All entries below must be written out verbatim, and the images must be dropped.
──────── Extracted entries ────────
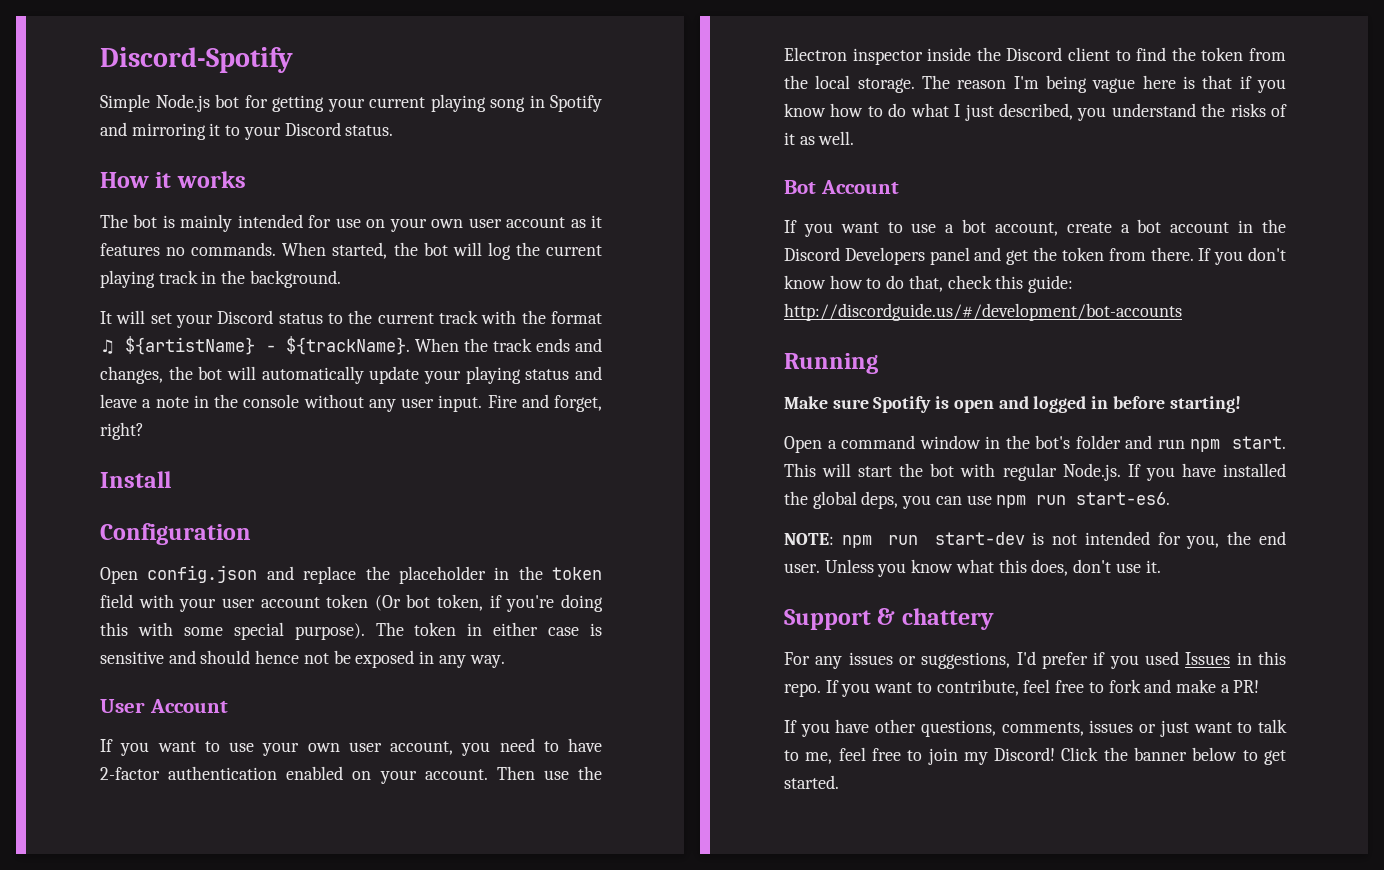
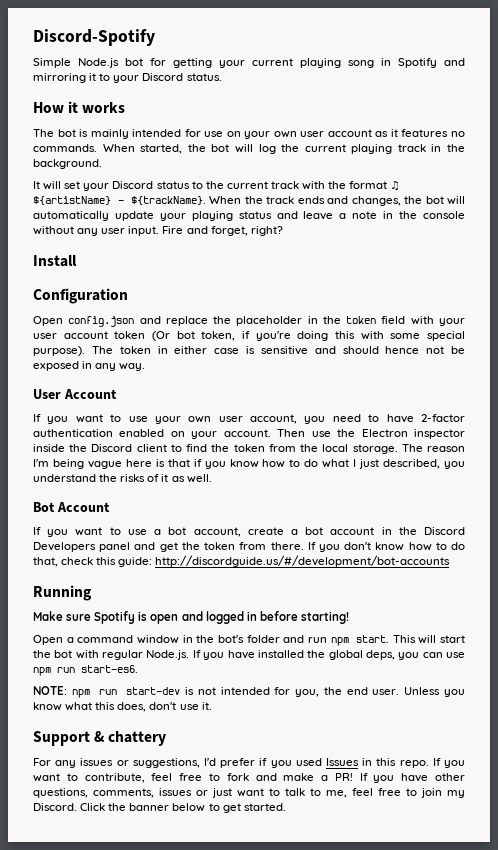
- If you want to contribute, feel free to fork and make a PR!
- If you have other questions, comments, issues or just want to talk to me, feel free to join my Discord!
+ If you want to contribute, feel free to fork and make a PR! If you have other questions, comments, issues or just want to talk to me, feel free to join my Discord.

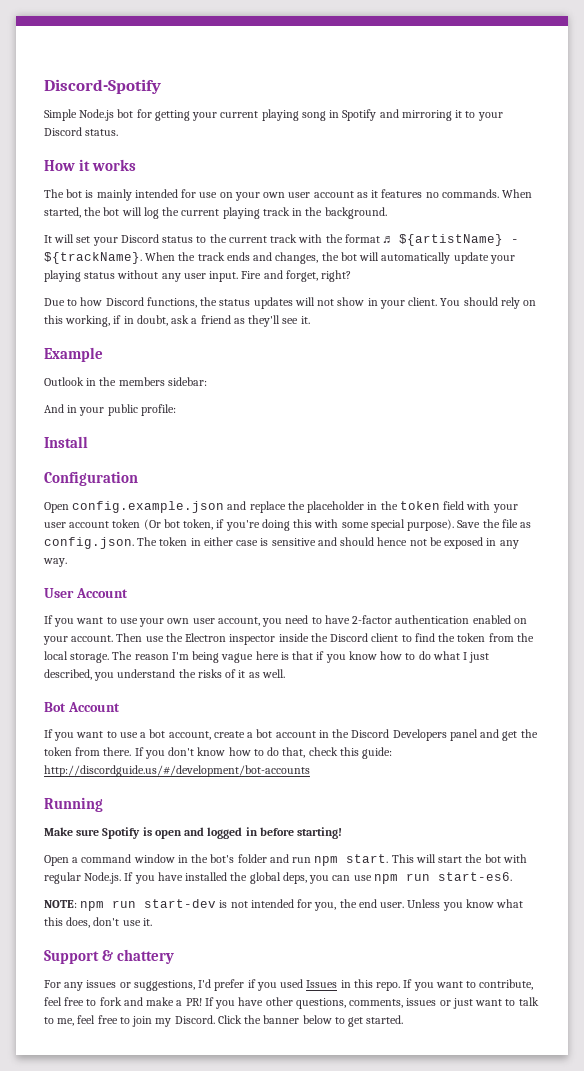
- When the track ends and changes, the bot will automatically update your playing status and leave a note in the console without any user input.
+ When the track ends and changes, the bot will automatically update your playing status without any user input.
+ Due to how Discord functions, the status updates will not show in your client. You should rely on this working, if in doubt, ask a friend as they'll see it.
+ Example
+ Outlook in the members sidebar:
+ And in your public profile:
- Open config.json and replace the placeholder in the token field with your user account token (Or bot token, if you're doing this with some special purpose).
+ Open config.example.json and replace the placeholder in the token field with your user account token (Or bot token, if you're doing this with some special purpose).
- The token in either case is sensitive and should hence not be exposed in any way.
+ Save the file as config.json. The token in either case is sensitive and should hence not be exposed in any way.

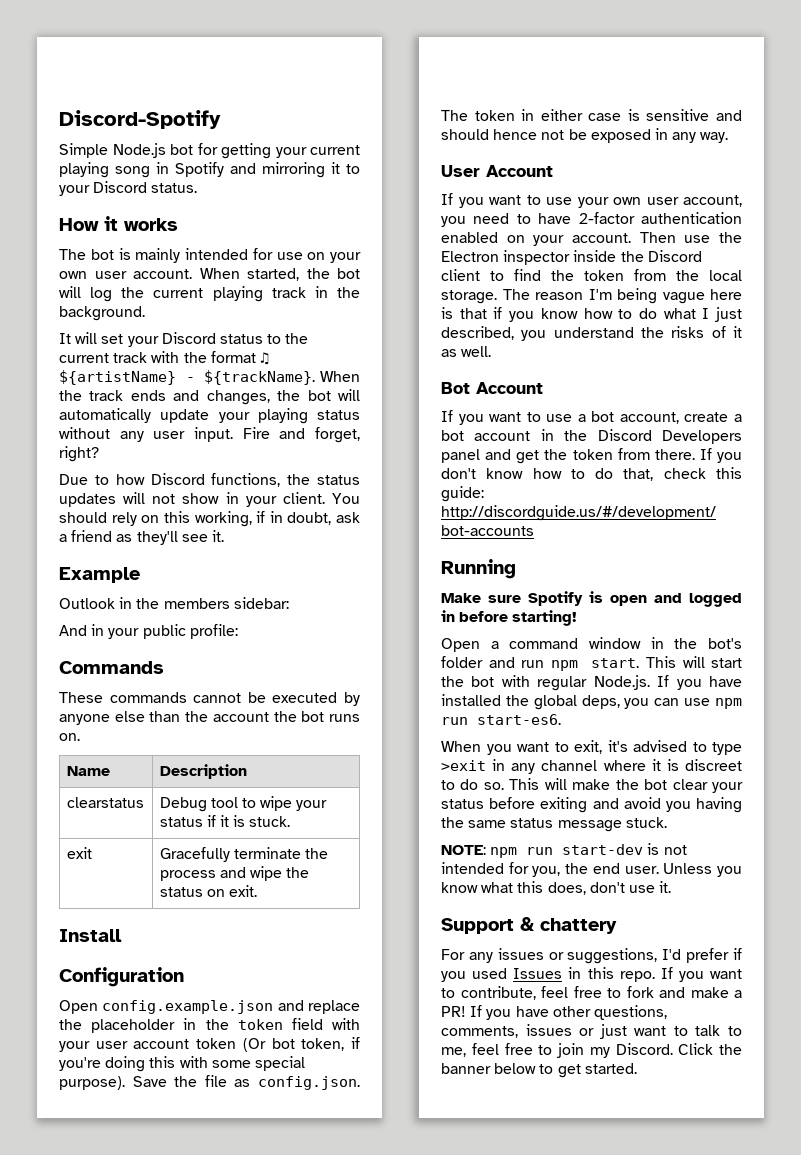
- The bot is mainly intended for use on your own user account as it features no commands.
+ The bot is mainly intended for use on your own user account.
+ Commands
+ These commands cannot be executed by anyone else than the account the bot runs on.
+ Name | Description
+ clearstatus | Debug tool to wipe your status if it is stuck.
+ exit | Gracefully terminate the process and wipe the status on exit.
+ When you want to exit, it's advised to type >exit in any channel where it is discreet to do so. This will make the bot clear your status before exiting and avoid you having the same status message stuck.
────────
» **Task result**
- If you want to contribute, feel free to fork and make a PR!
- If you have other questions, comments, issues or just want to talk to me, feel free to join my Discord!
+ If you want to contribute, feel free to fork and make a PR! If you have other questions, comments, issues or just want to talk to me, feel free to join my Discord.

- When the track ends and changes, the bot will automatically update your playing status and leave a note in the console without any user input.
+ When the track ends and changes, the bot will automatically update your playing status without any user input.
+ Due to how Discord functions, the status updates will not show in your client. You should rely on this working, if in doubt, ask a friend as they'll see it.
+ Example
+ Outlook in the members sidebar:
+ And in your public profile:
- Open config.json and replace the placeholder in the token field with your user account token (Or bot token, if you're doing this with some special purpose).
+ Open config.example.json and replace the placeholder in the token field with your user account token (Or bot token, if you're doing this with some special purpose).
- The token in either case is sensitive and should hence not be exposed in any way.
+ Save the file as config.json. The token in either case is sensitive and should hence not be exposed in any way.

- The bot is mainly intended for use on your own user account as it features no commands.
+ The bot is mainly intended for use on your own user account.
+ Commands
+ These commands cannot be executed by anyone else than the account the bot runs on.
+ Name | Description
+ clearstatus | Debug tool to wipe your status if it is stuck.
+ exit | Gracefully terminate the process and wipe the status on exit.
+ When you want to exit, it's advised to type >exit in any channel where it is discreet to do so. This will make the bot clear your status before exiting and avoid you having the same status message stuck.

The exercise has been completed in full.